## TRY IT
Reproduce from the records below, with no pictures, exactly the lines between the one containing "color: #a16207 ->" and the one containing "html: <div> <div>", inclusive.

## RECORDS FOR THE TASK
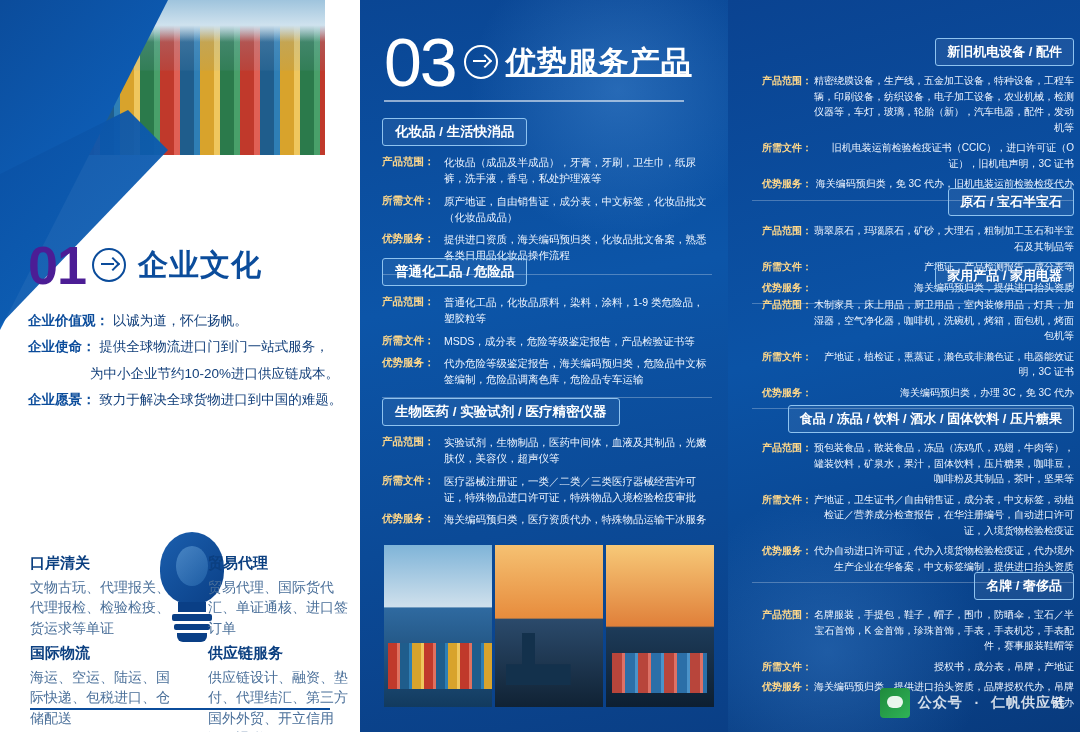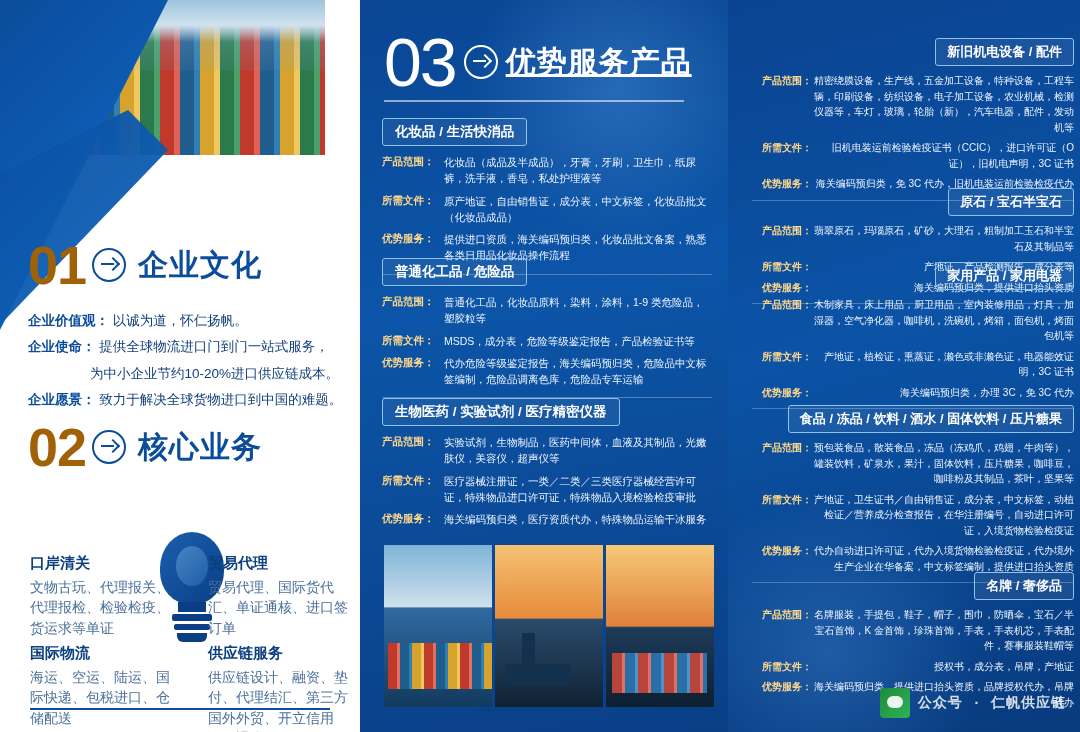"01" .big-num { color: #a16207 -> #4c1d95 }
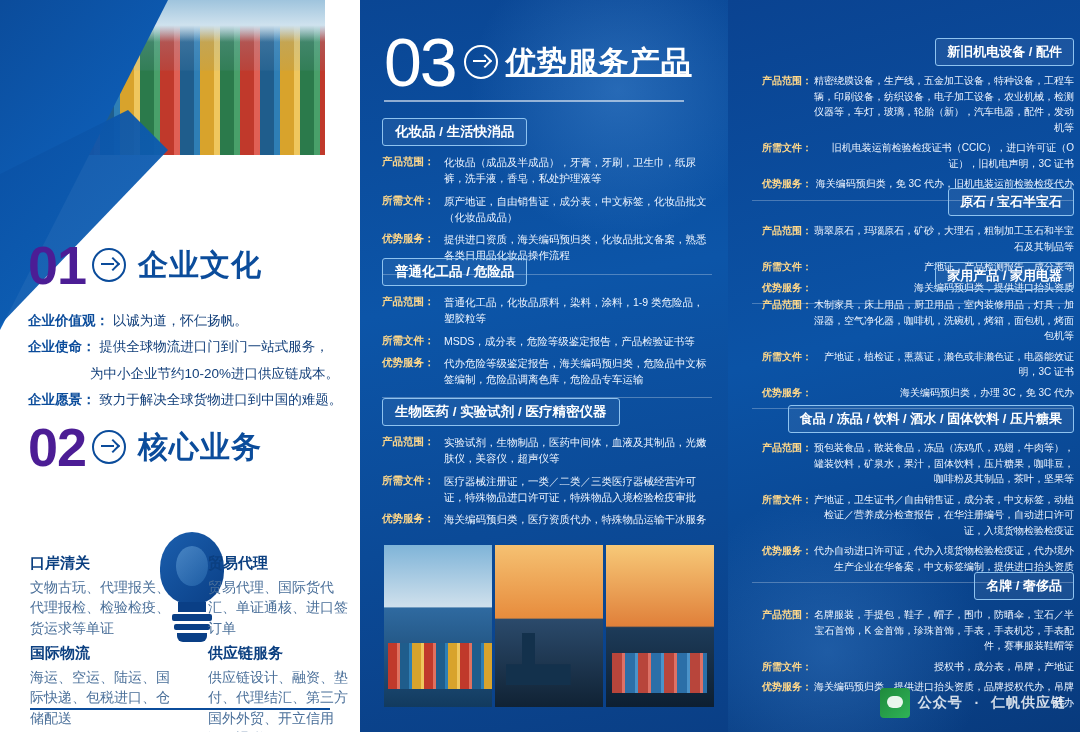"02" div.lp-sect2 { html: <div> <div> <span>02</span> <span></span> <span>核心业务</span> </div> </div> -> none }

---

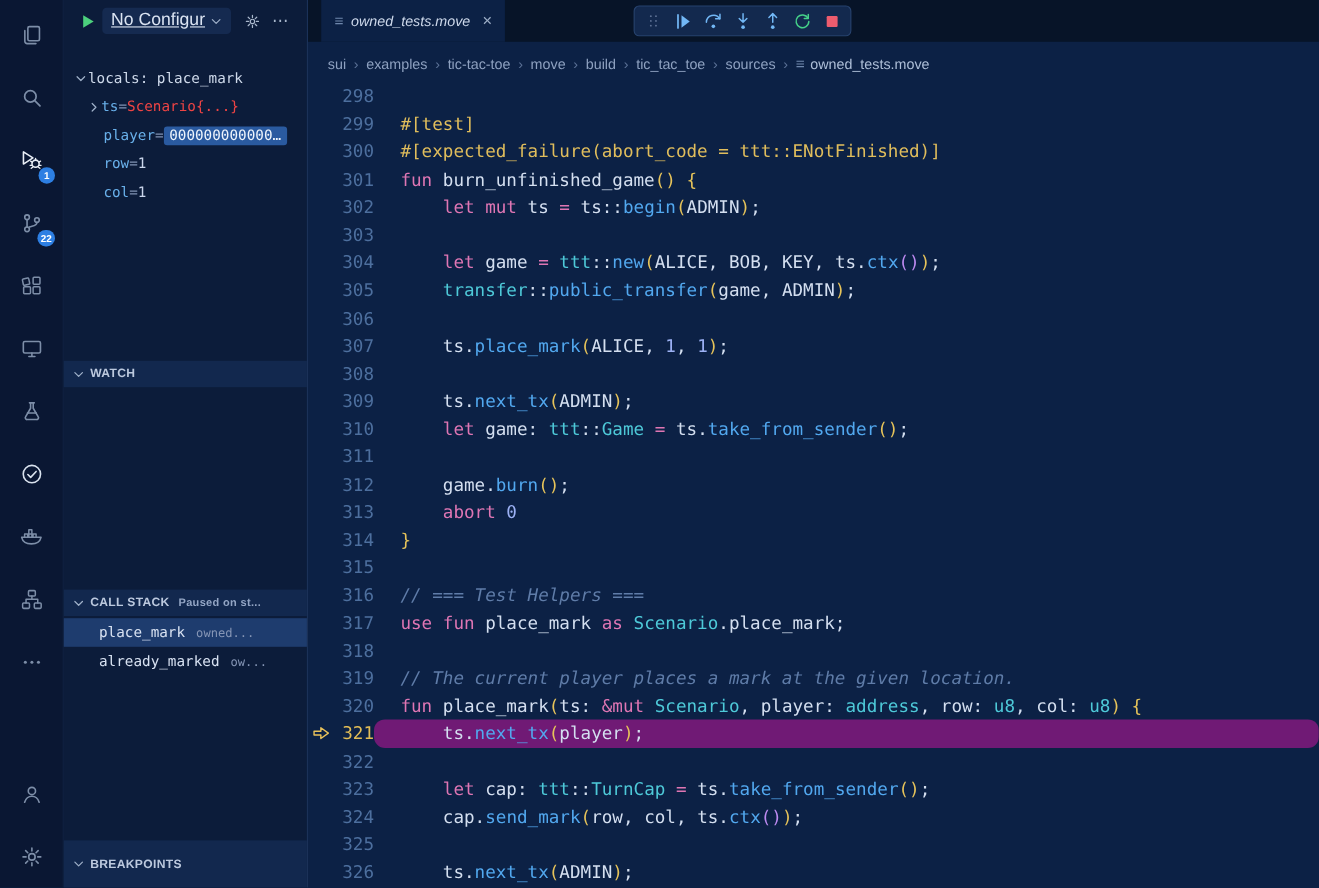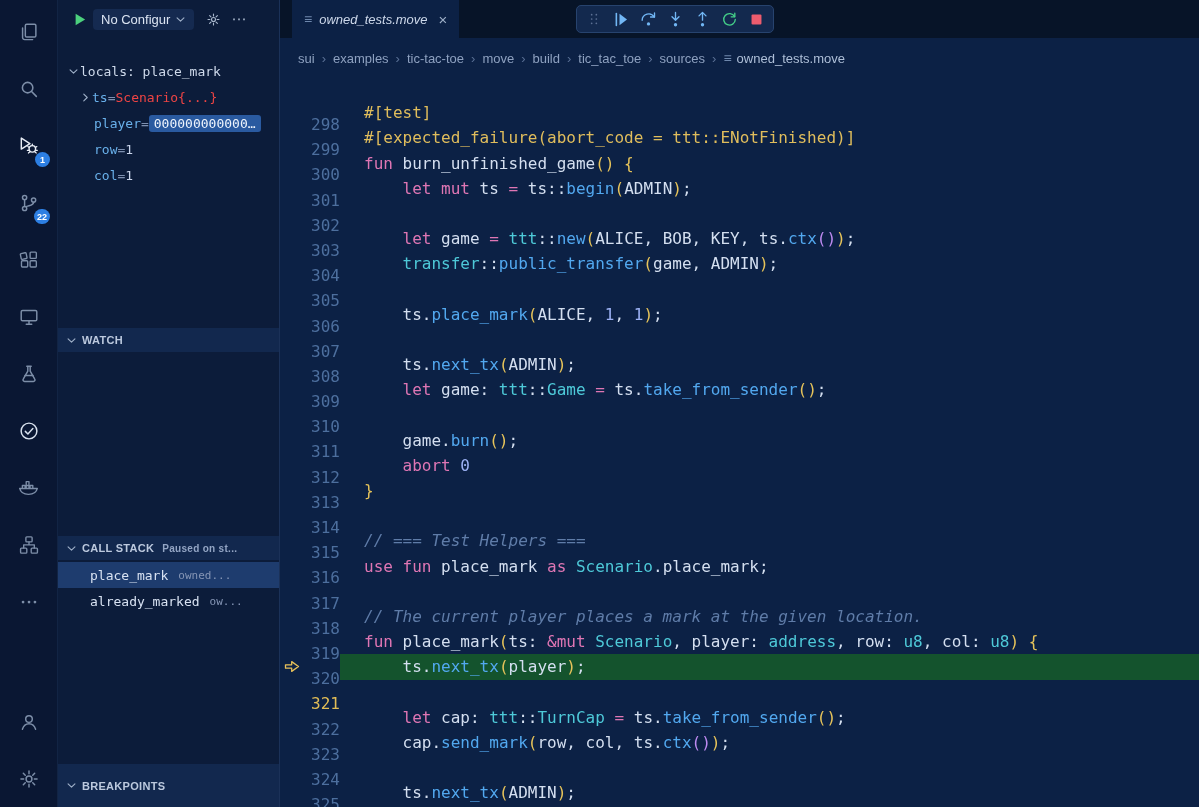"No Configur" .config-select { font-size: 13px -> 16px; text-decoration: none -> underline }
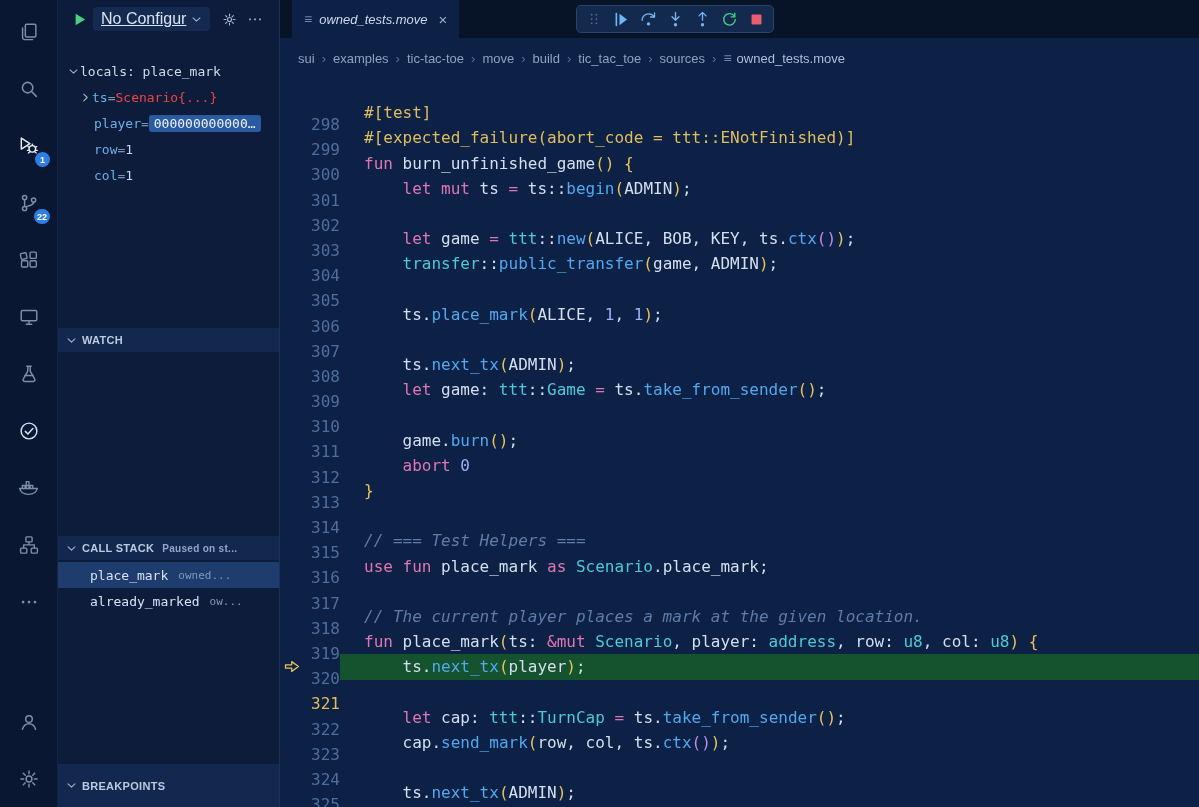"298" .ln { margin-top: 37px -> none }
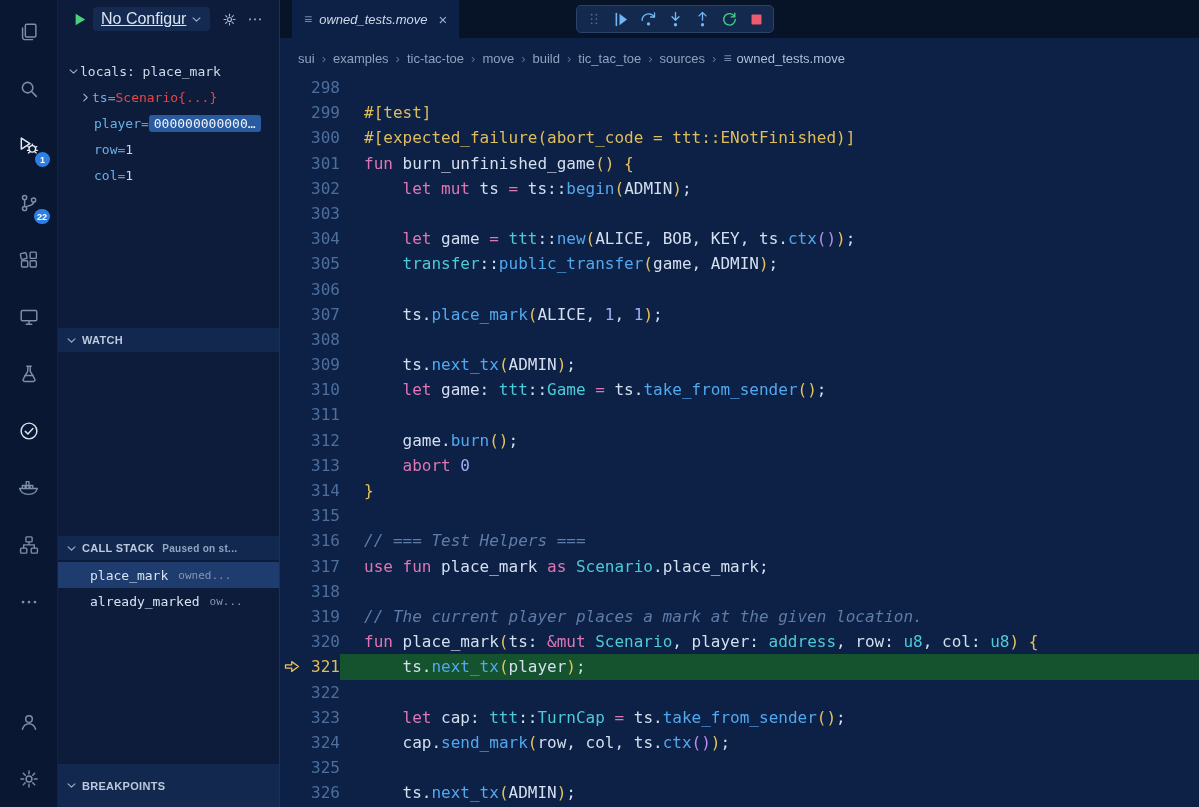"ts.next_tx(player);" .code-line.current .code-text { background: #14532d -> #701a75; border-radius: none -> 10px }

## RESULT FOR THIS TASK
"01" .big-num { color: #a16207 -> #4c1d95 }
"02" div.lp-sect2 { html: <div> <div> <span>02</span> <span></span> <span>核心业务</span> </div> </div> -> none }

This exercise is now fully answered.